Start of Block

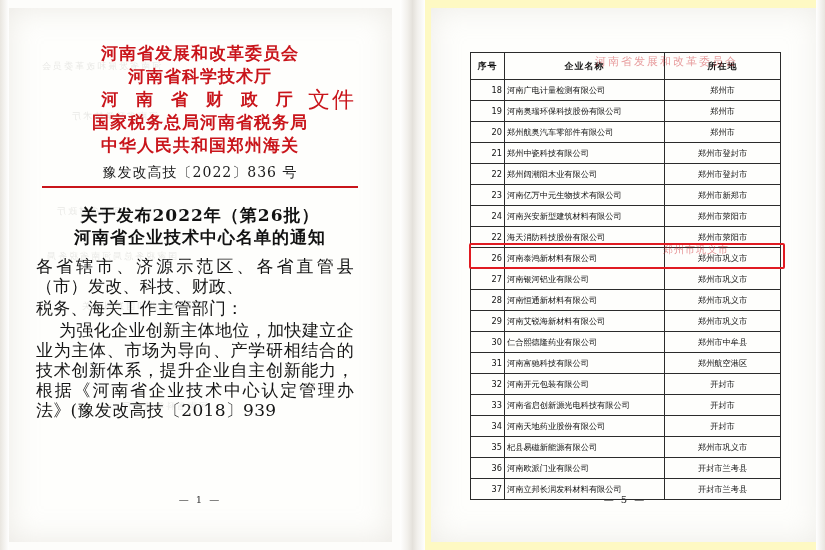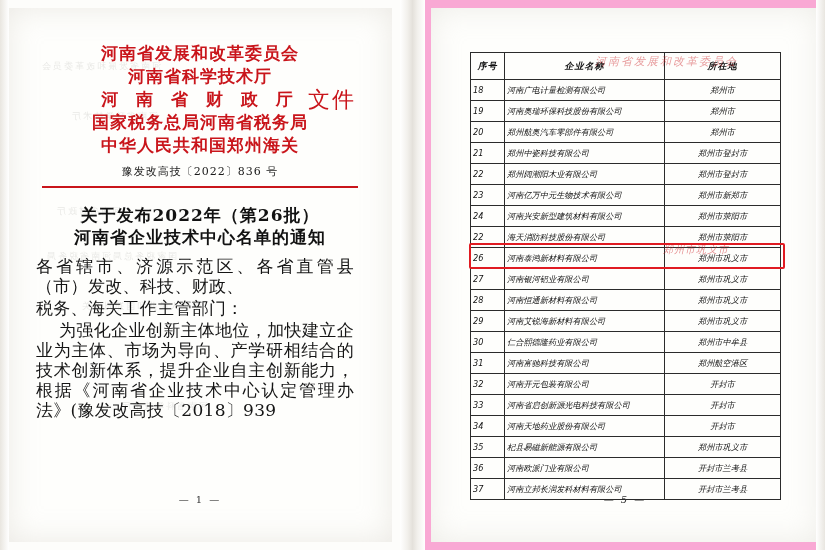--- a/index.html
+++ b/index.html
@@ -77,21 +77,21 @@
     font-size: 22px;
     letter-spacing: 2px;
   }
   .doc-no {
     position: absolute;
     left: 0;
     top: 164px;
     width: 400px;
     text-align: center;
     font-family: "DejaVu Serif", "Liberation Serif", serif;
-    font-size: 11px;
+    font-size: 14px;
     color: #1a1a1a;
     letter-spacing: 1px;
   }
   .red-rule {
     position: absolute;
     left: 42px;
     top: 186px;
     width: 316px;
     height: 2px;
     background: #c9151b;
@@ -143,23 +143,22 @@
     width: 25px;
     height: 550px;
     background: linear-gradient(to right,
       #ffffff 0%, #f2f0ec 30%, #e4e1db 50%, #f2f0ec 70%, #ffffff 100%);
   }
   
   .page-right {
     position: relative;
     width: 400px;
     height: 550px;
-    background: #f9a8d4;
+    background: #fef9c3;
     overflow: hidden;
-    font-style: italic;
   }
   .page-right .paper {
     position: absolute;
     left: 6px;
     top: 8px;
     width: 388px;
     height: 534px;
     background: #fefefc;
     box-shadow: inset 0 0 30px rgba(200,195,185,0.3);
   }
@@ -188,21 +187,21 @@
   table.reg th {
     font-size: 9px;
     font-weight: bold;
     text-align: center;
     letter-spacing: 1px;
     height: 26px;
   }
   col.c-no { width: 34px; }
   col.c-name { width: 160px; }
   col.c-loc { width: 116px; }
-  td.no { text-align: left; font-size: 9px; margin-top: 26px; }
+  td.no { text-align: right; font-size: 9px; margin-top: 26px; }
   td.name { text-align: left; padding-left: 5px; }
   td.loc { text-align: center; }
   
   .seal-text {
     position: absolute;
     left: 170px;
     top: 54px;
     font-family: "DejaVu Serif", "Liberation Serif", serif;
     font-size: 11px;
     color: rgba(205,30,35,0.45);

End of Block

- [What is required]: Which lines in the listing have the string "align"? Pick them out and copy them.

- [Exercise output]:
     text-align: center;
     text-align: center;
-  td.no { text-align: left; font-size: 9px; margin-top: 26px; }
+  td.no { text-align: right; font-size: 9px; margin-top: 26px; }
   td.name { text-align: left; padding-left: 5px; }
   td.loc { text-align: center; }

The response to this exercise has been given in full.